* Provided records:

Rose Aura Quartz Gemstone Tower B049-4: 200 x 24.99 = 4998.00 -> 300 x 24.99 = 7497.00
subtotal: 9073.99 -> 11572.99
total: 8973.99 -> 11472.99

...

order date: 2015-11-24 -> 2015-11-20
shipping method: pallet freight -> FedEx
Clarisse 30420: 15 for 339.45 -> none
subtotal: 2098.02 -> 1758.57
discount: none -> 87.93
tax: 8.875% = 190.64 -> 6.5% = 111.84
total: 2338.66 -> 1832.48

* Exercise: Read through the records above and copy the lines that contain "none".

* Answer section:
Clarisse 30420: 15 for 339.45 -> none
discount: none -> 87.93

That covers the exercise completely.